The article argues that IGA is the missing control plane for that new reality. In practice, that means closing orphaned accounts, exposing entitlement creep, and giving incident responders enough identity context to understand blast radius before a breach becomes a prolonged containment exercise.

Key questions

Q: What breaks when identity governance is missing in hybrid environments?
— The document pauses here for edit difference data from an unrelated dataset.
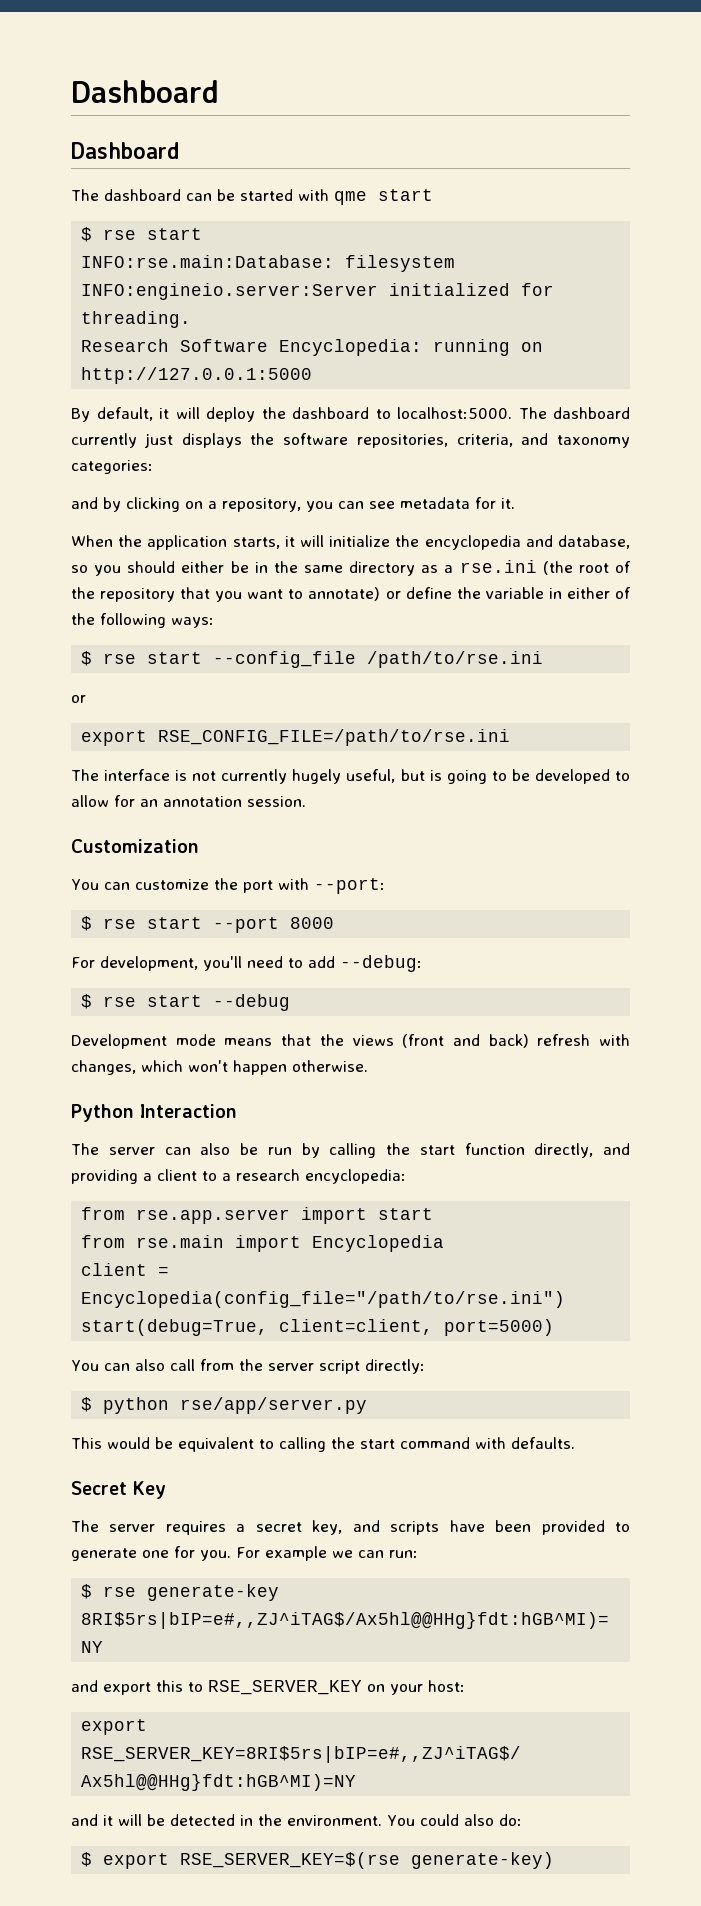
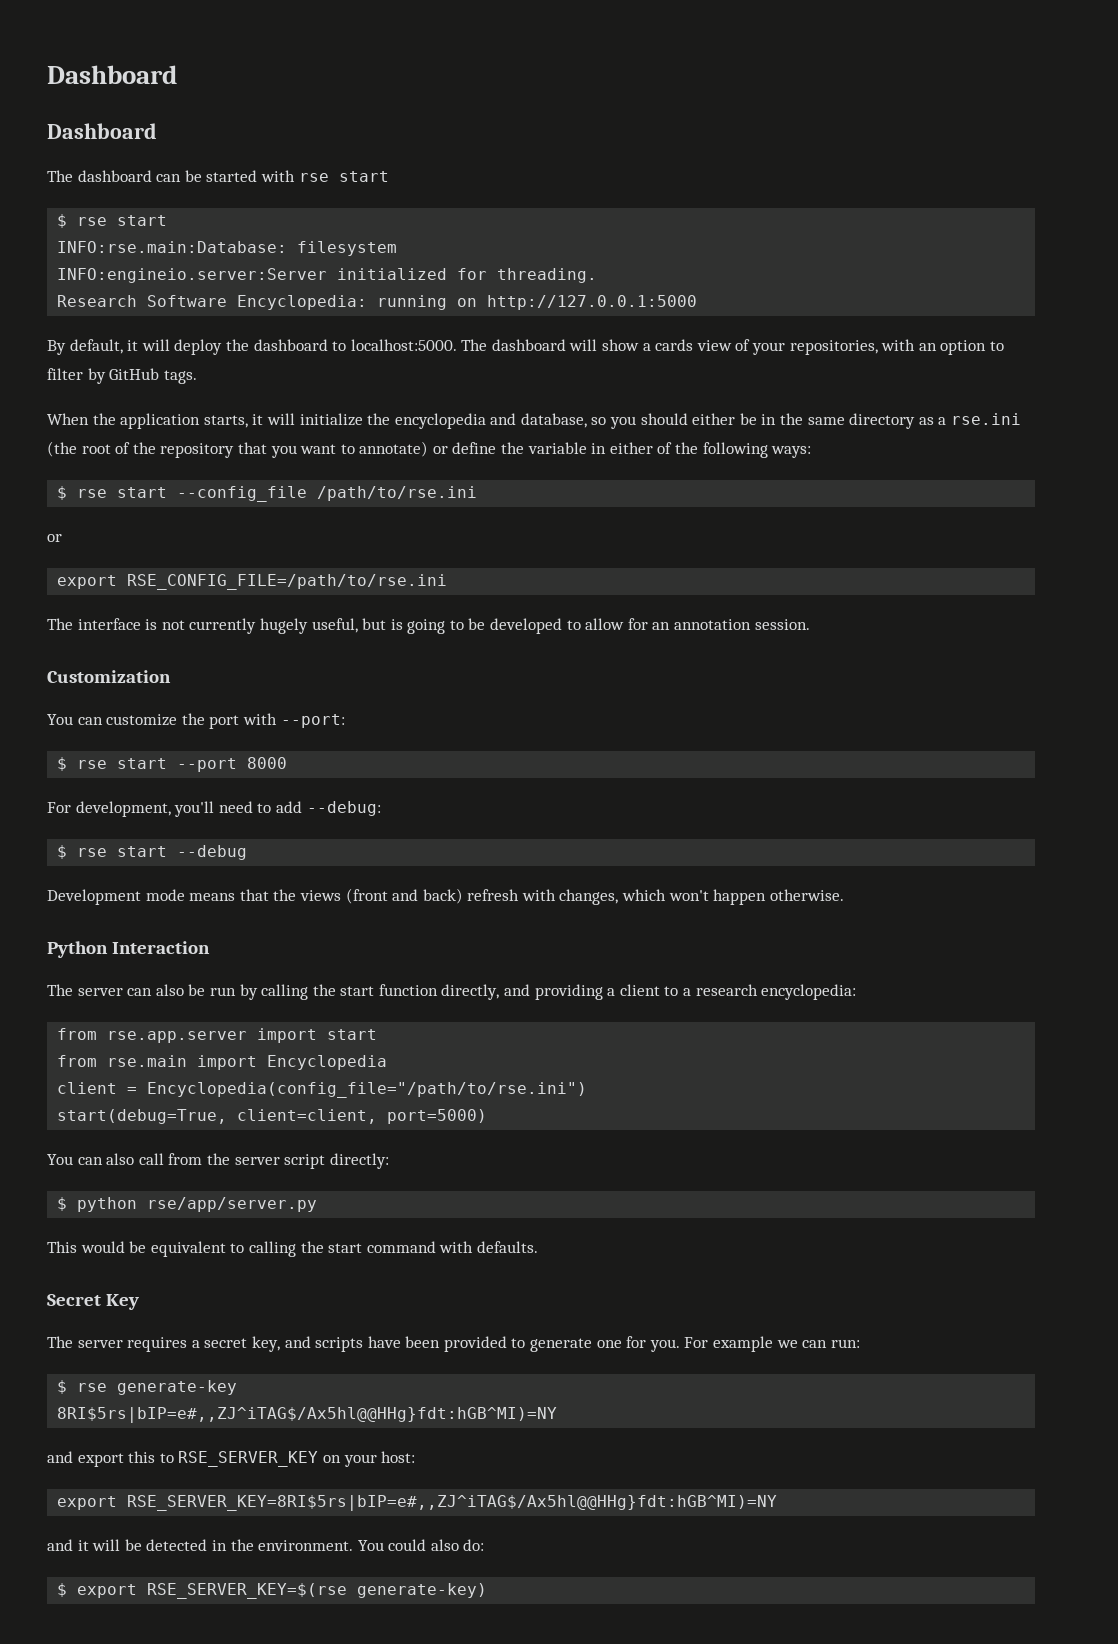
- The dashboard can be started with qme start
+ The dashboard can be started with rse start
- The dashboard currently just displays the software repositories, criteria, and taxonomy categories:
- and by clicking on a repository, you can see metadata for it.
+ The dashboard will show a cards view of your repositories, with an option to filter by GitHub tags.

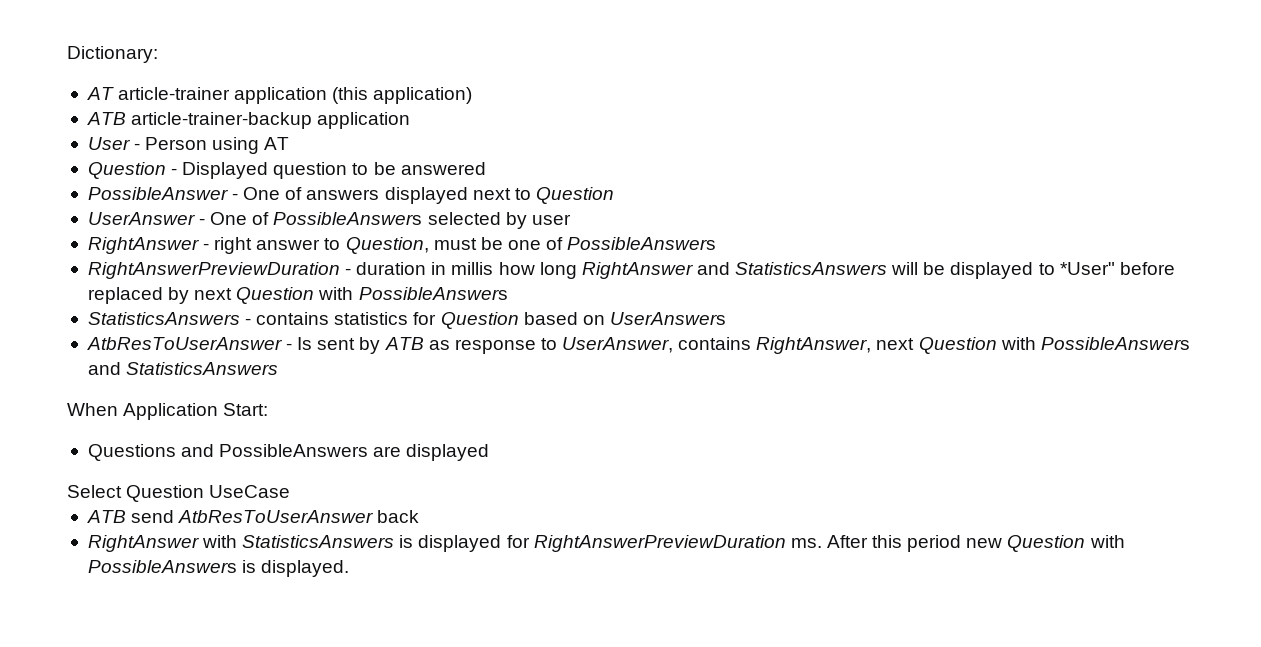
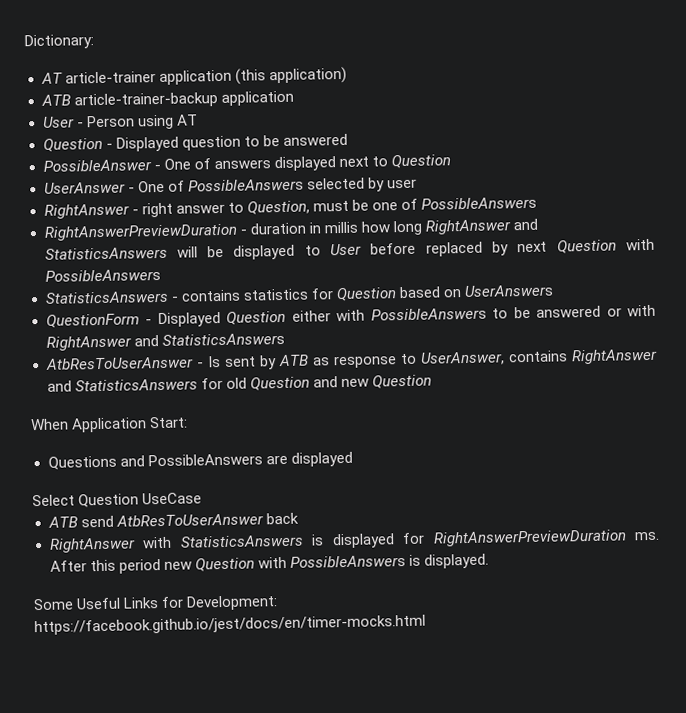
- RightAnswerPreviewDuration - duration in millis how long RightAnswer and StatisticsAnswers will be displayed to *User" before replaced by next Question with PossibleAnswers
+ RightAnswerPreviewDuration - duration in millis how long RightAnswer and StatisticsAnswers will be displayed to User before replaced by next Question with PossibleAnswers
+ QuestionForm - Displayed Question either with PossibleAnswers to be answered or with RightAnswer and StatisticsAnswers
- AtbResToUserAnswer - Is sent by ATB as response to UserAnswer, contains RightAnswer, next Question with PossibleAnswers and StatisticsAnswers
+ AtbResToUserAnswer - Is sent by ATB as response to UserAnswer, contains RightAnswer and StatisticsAnswers for old Question and new Question
+ Some Useful Links for Development: https://facebook.github.io/jest/docs/en/timer-mocks.html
A: Without identity governance, access becomes fragmented across cloud, SaaS, directories and workloads, so no one can reliably answer who has access to what or how far a compromised identity can reach. That creates hidden entitlement creep, orphaned accounts and larger blast radius during incidents. The result is slower response and more attacker dwell time.

Q: Why do service accounts and contractors increase lateral movement risk?

A: Service accounts and contractors often keep active privileges after the original business need has passed, which means attackers can inherit broad access from a single compromised credential. In hybrid environments, that access may span multiple platforms and applications, turning one stale identity into a path for lateral movement and data exposure.

Q: How do security teams know if entitlement reviews are actually working?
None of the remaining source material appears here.